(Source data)
# # # #

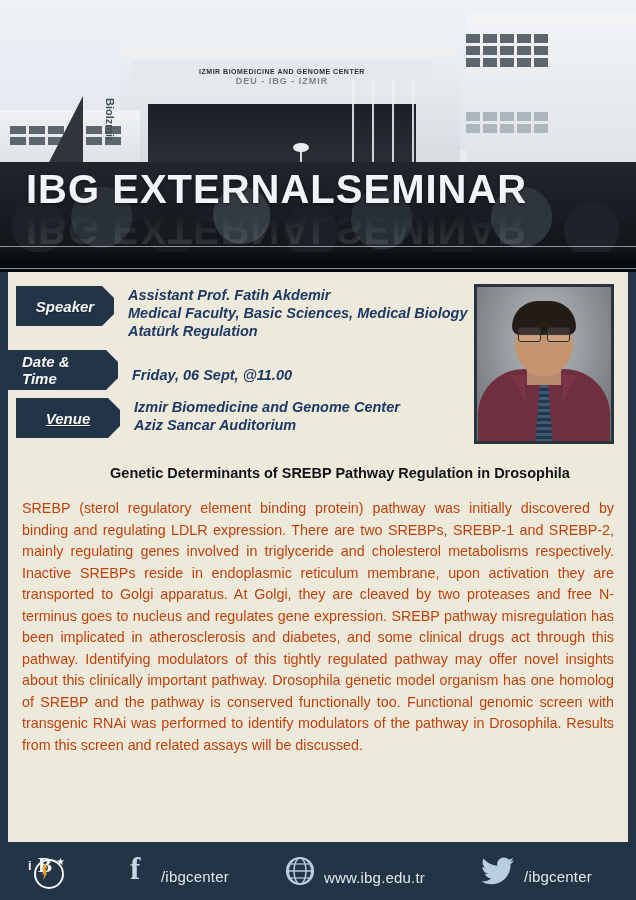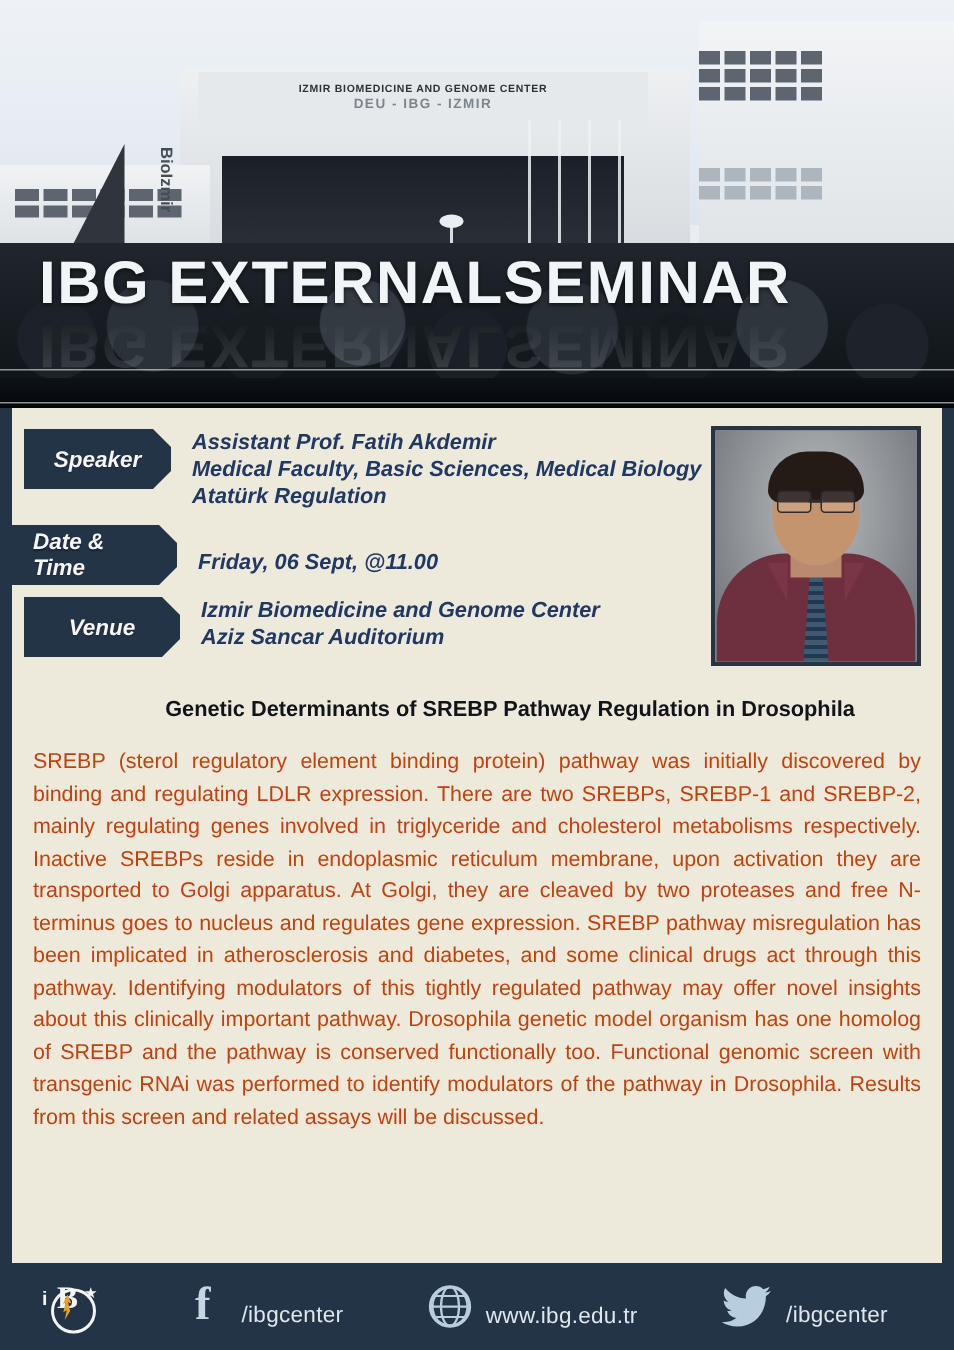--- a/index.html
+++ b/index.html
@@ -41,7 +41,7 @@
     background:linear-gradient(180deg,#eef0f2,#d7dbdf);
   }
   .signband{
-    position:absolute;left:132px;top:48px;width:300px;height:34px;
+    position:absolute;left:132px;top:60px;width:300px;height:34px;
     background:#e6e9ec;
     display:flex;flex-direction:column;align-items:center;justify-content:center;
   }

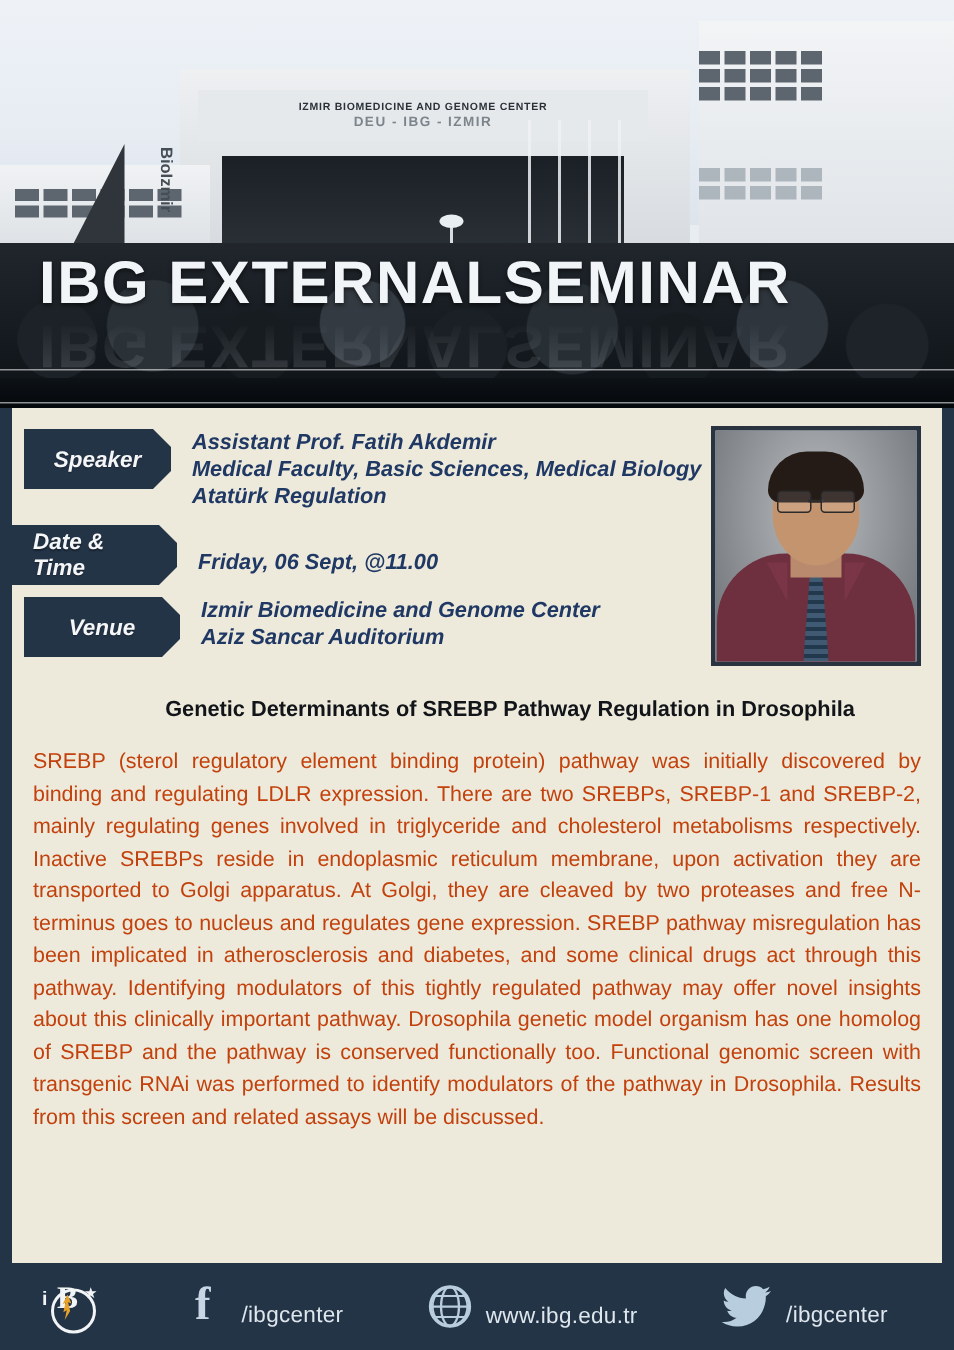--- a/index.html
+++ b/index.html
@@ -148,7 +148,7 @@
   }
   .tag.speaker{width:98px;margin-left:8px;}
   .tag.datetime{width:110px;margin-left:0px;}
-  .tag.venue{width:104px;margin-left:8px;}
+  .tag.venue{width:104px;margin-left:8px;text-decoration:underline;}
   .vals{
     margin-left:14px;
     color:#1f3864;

# # # #

Exercise instructions: Whenever the word "height" appears in a line of the data above, that line counts. Say how many lines count, and nothing more.

Exercise output: 2